Need some troubleshooting help with a compliance conflict within our EU-West BYOC environment regarding the interaction between Architect flow logging and the Organization Data Retention settings. Our security team has mandated strict GDPR adherence, requiring that no personally identifiable information (PII) persists in any Genesys Cloud storage layer beyond the defined retention period, currently set to 30 days for conversation records. However, we are observing that conversation transcripts generated within specific Architect flows are not being purged according to this schedule when the flows utilize the Save Conversation action with custom metadata tags.

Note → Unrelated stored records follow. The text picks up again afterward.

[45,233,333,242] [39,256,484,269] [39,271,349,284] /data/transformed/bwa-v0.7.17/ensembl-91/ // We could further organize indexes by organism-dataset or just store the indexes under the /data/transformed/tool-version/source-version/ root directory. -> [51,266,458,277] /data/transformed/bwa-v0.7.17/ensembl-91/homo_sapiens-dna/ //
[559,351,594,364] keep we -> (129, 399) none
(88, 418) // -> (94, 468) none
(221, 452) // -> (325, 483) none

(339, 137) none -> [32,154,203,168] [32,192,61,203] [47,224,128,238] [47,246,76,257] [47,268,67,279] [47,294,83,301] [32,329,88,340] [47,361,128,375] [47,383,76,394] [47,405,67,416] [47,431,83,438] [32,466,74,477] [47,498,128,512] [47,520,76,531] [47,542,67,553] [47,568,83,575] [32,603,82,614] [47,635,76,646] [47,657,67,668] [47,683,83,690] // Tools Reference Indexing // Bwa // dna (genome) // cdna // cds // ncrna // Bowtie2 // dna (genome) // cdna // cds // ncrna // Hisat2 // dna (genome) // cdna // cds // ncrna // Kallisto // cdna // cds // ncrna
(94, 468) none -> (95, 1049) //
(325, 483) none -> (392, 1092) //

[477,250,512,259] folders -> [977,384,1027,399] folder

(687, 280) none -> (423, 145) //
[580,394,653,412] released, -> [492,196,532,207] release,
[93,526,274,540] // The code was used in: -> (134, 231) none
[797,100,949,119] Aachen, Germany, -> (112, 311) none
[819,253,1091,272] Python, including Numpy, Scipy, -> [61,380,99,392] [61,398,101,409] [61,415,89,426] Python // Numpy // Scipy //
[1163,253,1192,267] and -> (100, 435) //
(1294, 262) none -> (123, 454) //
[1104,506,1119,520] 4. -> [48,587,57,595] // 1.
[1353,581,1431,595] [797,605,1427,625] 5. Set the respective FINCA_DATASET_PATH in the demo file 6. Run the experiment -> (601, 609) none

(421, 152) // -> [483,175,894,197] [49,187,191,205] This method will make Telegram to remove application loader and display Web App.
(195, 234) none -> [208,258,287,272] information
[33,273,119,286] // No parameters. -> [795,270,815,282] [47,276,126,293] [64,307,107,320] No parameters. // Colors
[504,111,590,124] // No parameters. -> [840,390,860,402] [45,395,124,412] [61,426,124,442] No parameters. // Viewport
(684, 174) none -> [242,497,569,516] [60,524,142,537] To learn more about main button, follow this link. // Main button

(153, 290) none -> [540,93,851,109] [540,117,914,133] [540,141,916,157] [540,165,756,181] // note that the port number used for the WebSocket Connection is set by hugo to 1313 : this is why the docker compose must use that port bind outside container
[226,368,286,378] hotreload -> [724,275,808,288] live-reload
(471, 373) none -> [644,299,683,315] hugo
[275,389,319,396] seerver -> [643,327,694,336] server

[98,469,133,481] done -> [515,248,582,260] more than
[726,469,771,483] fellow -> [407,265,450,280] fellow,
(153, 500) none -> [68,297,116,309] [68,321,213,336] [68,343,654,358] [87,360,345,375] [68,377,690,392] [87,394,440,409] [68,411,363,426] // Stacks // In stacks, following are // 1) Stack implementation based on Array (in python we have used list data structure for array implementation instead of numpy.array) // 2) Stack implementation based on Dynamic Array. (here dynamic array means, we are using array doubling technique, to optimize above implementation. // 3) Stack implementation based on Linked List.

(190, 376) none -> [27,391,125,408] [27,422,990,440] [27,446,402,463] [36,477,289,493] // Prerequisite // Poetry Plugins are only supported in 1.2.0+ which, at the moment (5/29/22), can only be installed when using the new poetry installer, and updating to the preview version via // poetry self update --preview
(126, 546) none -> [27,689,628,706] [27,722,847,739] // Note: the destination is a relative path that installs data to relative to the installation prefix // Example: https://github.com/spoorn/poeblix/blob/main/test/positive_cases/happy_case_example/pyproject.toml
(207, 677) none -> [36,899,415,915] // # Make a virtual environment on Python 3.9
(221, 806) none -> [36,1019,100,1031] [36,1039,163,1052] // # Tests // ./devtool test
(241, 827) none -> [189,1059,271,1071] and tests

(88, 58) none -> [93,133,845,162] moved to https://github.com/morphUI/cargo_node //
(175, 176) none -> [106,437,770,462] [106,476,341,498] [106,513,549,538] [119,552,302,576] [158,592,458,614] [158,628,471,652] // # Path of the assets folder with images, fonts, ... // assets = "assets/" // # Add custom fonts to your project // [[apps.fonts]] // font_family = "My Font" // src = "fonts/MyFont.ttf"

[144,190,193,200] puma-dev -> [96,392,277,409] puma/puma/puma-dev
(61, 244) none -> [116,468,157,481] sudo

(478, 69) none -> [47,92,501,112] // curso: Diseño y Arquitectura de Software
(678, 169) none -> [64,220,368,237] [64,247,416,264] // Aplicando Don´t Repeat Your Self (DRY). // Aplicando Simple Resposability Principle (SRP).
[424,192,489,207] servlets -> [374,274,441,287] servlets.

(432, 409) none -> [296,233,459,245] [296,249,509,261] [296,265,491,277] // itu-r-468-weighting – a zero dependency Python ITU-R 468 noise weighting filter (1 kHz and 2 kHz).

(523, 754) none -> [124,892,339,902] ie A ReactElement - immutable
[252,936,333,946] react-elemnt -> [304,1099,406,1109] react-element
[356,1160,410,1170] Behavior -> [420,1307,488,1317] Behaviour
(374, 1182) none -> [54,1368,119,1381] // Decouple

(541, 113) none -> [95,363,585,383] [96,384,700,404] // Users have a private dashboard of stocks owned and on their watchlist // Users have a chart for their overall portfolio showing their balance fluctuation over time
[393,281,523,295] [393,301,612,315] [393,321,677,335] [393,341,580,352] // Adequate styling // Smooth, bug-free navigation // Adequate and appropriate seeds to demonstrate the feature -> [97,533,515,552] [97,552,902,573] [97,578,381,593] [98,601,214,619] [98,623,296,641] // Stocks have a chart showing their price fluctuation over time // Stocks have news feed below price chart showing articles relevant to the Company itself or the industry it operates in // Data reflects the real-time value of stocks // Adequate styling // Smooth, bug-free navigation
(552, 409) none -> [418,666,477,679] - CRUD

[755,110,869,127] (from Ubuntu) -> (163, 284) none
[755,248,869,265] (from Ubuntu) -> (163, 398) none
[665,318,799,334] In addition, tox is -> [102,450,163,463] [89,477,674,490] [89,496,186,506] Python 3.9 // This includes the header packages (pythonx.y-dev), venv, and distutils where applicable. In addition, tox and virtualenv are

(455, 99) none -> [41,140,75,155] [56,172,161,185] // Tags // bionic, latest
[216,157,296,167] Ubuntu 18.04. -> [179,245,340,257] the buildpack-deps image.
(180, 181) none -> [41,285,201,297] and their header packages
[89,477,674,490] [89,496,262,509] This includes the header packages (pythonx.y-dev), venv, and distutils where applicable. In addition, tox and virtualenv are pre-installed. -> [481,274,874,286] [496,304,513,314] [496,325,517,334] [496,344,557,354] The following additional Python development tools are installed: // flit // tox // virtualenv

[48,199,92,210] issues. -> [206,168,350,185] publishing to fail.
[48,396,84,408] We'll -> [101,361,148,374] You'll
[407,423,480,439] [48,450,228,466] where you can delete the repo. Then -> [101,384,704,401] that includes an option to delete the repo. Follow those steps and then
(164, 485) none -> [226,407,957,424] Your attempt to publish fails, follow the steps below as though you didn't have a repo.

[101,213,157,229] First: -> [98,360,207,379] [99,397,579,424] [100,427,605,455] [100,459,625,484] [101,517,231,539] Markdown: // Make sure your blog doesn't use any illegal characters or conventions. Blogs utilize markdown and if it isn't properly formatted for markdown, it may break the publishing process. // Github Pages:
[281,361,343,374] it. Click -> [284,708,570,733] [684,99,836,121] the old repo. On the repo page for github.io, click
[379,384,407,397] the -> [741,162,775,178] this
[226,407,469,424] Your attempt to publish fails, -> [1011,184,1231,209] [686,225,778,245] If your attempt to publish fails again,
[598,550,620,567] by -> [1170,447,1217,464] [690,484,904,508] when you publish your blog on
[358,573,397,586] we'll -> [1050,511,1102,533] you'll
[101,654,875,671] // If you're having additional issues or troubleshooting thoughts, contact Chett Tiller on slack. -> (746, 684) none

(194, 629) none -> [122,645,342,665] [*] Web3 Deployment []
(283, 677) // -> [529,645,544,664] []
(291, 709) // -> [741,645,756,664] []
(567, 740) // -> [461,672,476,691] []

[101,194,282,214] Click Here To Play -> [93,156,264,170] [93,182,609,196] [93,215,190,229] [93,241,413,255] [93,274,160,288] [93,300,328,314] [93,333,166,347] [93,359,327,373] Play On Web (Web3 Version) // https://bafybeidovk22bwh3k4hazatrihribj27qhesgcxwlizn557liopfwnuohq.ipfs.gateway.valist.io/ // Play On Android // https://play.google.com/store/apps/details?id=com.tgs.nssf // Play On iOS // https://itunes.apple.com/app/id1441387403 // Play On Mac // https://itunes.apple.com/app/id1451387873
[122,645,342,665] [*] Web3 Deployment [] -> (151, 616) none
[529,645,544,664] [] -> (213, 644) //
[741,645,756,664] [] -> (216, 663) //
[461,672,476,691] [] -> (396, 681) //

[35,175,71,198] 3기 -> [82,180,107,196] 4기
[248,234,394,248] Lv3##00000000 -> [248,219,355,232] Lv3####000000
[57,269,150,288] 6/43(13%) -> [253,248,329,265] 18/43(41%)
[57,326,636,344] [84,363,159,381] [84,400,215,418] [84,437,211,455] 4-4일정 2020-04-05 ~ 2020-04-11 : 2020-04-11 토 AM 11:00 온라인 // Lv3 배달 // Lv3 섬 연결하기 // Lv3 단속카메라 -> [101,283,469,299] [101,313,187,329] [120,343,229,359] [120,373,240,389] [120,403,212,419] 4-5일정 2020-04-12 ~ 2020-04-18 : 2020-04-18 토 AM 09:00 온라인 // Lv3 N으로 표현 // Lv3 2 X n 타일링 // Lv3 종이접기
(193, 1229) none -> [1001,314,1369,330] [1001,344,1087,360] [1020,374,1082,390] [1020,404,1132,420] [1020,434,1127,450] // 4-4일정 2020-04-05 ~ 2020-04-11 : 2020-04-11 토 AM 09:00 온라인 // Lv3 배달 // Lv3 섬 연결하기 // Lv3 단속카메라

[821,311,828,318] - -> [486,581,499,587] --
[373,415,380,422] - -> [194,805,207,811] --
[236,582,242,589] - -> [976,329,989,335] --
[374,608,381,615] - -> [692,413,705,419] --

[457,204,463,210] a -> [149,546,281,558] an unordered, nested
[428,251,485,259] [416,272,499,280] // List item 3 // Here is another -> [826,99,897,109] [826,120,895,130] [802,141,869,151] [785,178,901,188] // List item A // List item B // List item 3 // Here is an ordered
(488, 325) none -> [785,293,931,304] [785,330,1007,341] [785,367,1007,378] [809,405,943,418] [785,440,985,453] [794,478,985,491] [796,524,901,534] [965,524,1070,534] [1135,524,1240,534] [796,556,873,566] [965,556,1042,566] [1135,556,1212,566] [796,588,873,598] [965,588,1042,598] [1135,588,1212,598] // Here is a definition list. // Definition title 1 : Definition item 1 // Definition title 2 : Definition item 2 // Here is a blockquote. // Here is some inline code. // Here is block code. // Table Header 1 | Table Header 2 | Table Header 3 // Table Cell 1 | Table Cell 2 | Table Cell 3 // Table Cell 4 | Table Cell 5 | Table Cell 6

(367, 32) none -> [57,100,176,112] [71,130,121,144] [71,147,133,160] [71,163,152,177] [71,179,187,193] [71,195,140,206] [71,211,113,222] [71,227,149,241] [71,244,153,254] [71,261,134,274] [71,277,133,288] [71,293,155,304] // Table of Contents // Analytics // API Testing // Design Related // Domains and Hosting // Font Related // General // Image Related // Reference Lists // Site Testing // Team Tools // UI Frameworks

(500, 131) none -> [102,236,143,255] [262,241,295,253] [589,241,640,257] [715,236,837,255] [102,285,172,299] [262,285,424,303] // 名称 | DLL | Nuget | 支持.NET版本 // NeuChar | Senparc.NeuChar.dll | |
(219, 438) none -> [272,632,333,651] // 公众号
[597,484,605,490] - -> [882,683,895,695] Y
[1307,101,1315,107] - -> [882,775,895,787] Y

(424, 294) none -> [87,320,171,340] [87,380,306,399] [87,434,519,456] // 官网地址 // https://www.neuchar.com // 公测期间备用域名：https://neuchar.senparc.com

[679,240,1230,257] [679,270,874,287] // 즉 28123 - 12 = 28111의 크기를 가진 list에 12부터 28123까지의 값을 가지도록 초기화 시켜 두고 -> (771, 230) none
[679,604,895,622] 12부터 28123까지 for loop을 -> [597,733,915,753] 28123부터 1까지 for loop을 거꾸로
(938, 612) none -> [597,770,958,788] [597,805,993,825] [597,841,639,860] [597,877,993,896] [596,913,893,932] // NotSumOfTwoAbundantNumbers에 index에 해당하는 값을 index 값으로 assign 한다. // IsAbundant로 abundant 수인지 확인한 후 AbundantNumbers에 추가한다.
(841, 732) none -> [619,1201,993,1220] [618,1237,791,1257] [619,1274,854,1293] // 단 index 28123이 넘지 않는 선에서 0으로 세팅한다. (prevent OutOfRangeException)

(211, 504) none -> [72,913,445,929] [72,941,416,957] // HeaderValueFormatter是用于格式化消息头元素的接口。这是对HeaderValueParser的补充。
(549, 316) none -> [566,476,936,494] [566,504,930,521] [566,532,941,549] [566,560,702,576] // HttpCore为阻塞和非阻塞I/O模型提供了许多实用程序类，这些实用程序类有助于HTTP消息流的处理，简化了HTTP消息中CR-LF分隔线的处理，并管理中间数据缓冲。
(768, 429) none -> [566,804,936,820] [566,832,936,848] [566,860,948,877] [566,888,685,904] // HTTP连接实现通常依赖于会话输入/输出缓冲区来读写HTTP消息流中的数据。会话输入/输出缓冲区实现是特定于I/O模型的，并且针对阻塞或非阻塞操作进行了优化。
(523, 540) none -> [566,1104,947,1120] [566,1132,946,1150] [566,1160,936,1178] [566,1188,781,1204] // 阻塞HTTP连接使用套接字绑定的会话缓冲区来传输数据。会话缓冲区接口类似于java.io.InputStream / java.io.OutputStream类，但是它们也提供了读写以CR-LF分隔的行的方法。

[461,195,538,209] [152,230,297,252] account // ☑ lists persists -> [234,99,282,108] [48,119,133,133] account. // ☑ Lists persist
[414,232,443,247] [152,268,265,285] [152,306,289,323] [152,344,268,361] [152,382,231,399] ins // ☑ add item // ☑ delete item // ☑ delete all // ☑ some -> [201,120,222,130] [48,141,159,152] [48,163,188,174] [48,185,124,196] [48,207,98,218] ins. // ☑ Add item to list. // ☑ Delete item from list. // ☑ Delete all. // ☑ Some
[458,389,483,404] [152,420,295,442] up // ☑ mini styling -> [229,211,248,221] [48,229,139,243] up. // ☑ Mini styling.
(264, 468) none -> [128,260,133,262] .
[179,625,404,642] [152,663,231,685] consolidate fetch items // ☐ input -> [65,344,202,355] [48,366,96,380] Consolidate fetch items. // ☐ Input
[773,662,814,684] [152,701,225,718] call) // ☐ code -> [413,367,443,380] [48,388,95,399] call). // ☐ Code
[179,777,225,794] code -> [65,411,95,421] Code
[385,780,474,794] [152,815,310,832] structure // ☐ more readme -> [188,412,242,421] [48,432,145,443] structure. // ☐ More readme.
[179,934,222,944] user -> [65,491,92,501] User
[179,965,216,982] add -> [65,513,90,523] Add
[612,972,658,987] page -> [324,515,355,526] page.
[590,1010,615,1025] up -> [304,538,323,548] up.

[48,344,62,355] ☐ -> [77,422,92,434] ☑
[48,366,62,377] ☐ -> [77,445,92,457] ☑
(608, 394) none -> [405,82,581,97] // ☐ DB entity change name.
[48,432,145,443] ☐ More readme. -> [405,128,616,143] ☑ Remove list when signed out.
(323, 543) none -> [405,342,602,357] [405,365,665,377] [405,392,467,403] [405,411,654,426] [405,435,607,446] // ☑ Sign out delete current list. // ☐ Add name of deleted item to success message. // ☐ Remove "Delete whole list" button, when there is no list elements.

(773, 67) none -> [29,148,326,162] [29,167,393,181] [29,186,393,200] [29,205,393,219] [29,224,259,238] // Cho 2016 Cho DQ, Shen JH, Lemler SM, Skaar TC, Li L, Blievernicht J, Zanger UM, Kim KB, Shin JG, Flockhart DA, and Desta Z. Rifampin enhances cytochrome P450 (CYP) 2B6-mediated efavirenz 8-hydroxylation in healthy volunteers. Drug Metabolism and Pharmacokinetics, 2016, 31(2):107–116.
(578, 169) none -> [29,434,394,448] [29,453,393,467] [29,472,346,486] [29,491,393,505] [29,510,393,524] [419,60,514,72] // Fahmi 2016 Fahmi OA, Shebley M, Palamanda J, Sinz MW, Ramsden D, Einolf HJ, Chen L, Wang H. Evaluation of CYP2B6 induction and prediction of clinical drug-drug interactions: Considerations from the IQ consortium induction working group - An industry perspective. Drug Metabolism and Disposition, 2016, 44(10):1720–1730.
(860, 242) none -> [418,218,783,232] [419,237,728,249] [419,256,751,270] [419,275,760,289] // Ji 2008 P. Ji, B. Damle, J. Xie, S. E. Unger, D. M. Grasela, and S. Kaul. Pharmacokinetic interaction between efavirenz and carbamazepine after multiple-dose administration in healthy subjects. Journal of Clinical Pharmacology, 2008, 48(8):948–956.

The issue appears isolated to flows that route through our IVR self-service menu before transferring to an agent. When a customer interacts with the IVR, the flow captures input via the Get Input block and stores it in a flow variable. This variable is then appended to the conversation transcript. While the standard retention policy seems to apply to agent-recorded audio, the text-based transcript fragments associated with these IVR interactions remain accessible in the Conversation Detail View long after the 30-day window has elapsed. This discrepancy poses a significant compliance risk.
Below is the relevant configuration snippet from our Architect flow JSON definition:
flow_id: f7a2b1c9-4d3e-4f5g-6h7i-8j9k0l1m2n3o
actions:
- type: save_conversation
parameters:
transcript_enabled: true
custom_metadata:
- key: ivr_pii_segment
value: "{{flow.ivr_input}}"
retention_override: false # Expected to inherit org policy
We have verified that the Organization Data Retention settings are correctly applied to the general conversation records. The question is whether the Save Conversation action with custom metadata tags creates a separate data lifecycle that bypasses the standard retention policies. Is there a known limitation or a specific configuration requirement in Architect to ensure that all transcript components, including those generated from flow variables, adhere to the global retention schedule? We require a definitive explanation of how the Performance Dashboard and Conversation Detail View handle data purging for these specific flow-generated elements to ensure full regulatory compliance.